Speaking strictly of local government, our love affair with sales tax continues. We have enjoyed 8 to 12 percent annual increases in sales tax revenue to the county the last three years, and 2017 looks so far as if it will continue that trend. Lodging taxes are a subset of sales tax, and have been growing even faster than general sales tax – something you might have guessed, judging by the traffic, the parking, and the ferry overloads we’ve been experiencing this summer.

Building and planning revenues are also exceeding budget, as are miscellaneous revenues, which is mostly interest. Another revenue source that is performing exceptionally well – though there are restrictions on how we can use it – is real estate excise tax, which is essentially a sales tax on real property.

The flip side of all this prosperity is the very real, and increasing, problem that people cannot afford to live here. Housing is in critically short supply, with many full-time employed workers living, not by choice, on boats, in tents, and in the homes of family and friends, waiting and hoping that they will soon find a place they can afford. Both interest rates and real estate prices have finally started to move upwards, keeping home ownership an impractical solution, for most people, to the lack of rentals.

On another front, national threats to medical insurance are exacerbated by local threats to medical services. Lopez has already formed, and Orcas may soon form, a hospital district in order to keep their local clinics afloat. While such measures preserve local services, they do so at the cost of higher property taxes.

This double-edged economic environment prompts the question: is the economy growing faster than the costs of living? Is this the best of times? Or is it the worst?
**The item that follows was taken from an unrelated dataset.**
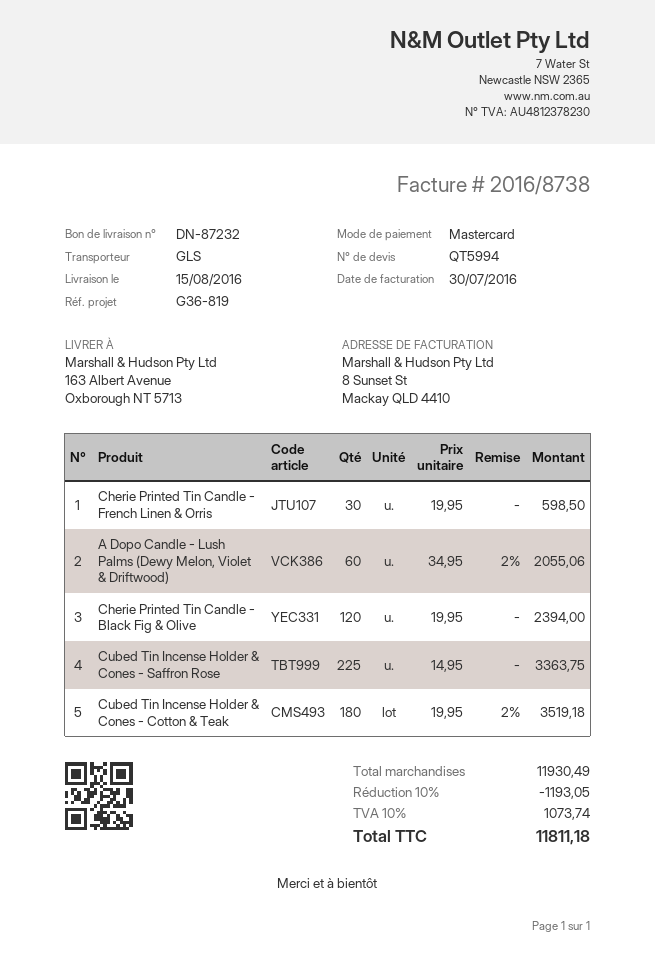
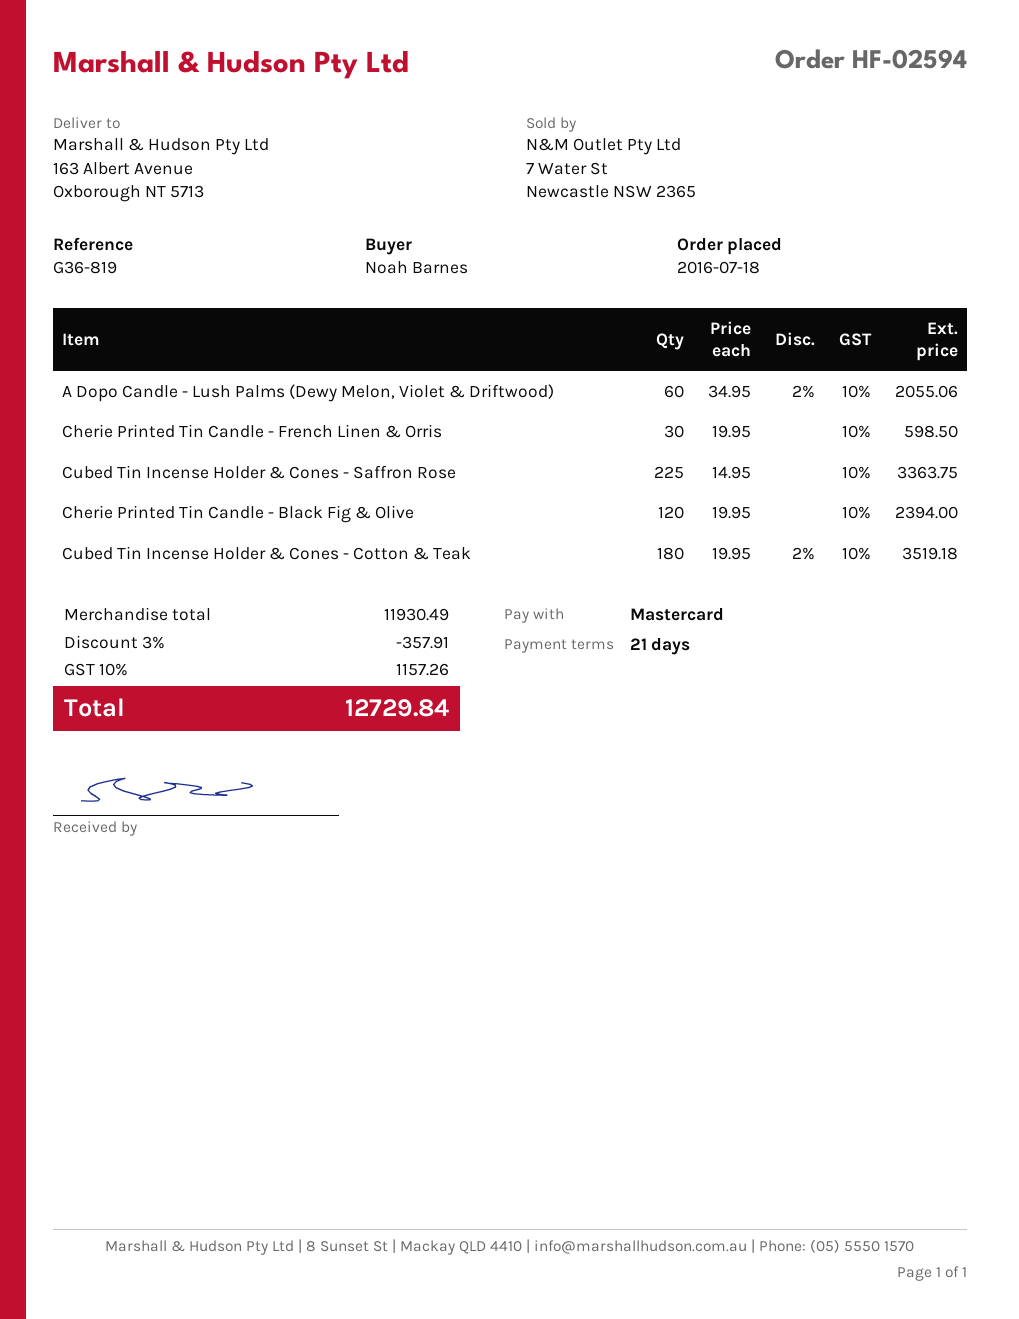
discount: 10% = 1193.05 -> 3% = 357.91
tax: 10% = 1073.74 -> 10% = 1157.26
total: 11811.18 -> 12729.84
To visualize the question, I graphed the county’s unrestricted sales tax revenue against the County’s cost for medical insurance, including dental insurance and HSA (Health Savings Accounts) contributions. Both have grown substantially in the past eight years. Sales tax is higher – that is, we bring in more in unrestricted sales tax revenue than we pay out for medical insurance – but the growth trends are similar. Sales tax has grown more steadily, following a recession-related decline. Medical costs have grown more erratically, with a marked drop in 2013, when the County changed medical plans in order to save money. Despite the change, medical insurance costs have grown 107% from 2009 to 2017, compared to 59% for sales tax. As a result, the gap between the two has lessened – from about $1.1 million to about $.9 million. Medical costs used to equal 61% of local option sales tax; they are now 79%. If these trends continue, it won’t be long before the county’s local option sales tax – its only unrestricted sales tax revenue – is paying for nothing but medical insurance for its employees.

Dickens had it right. The present period, for good or for evil, is spoken of in the superlative degree of comparison only, with good reason. Let’s hope that we can work together as a community – just as Lopez Island is doing, with its hospital district – to find solutions; and that a far, far better future awaits us.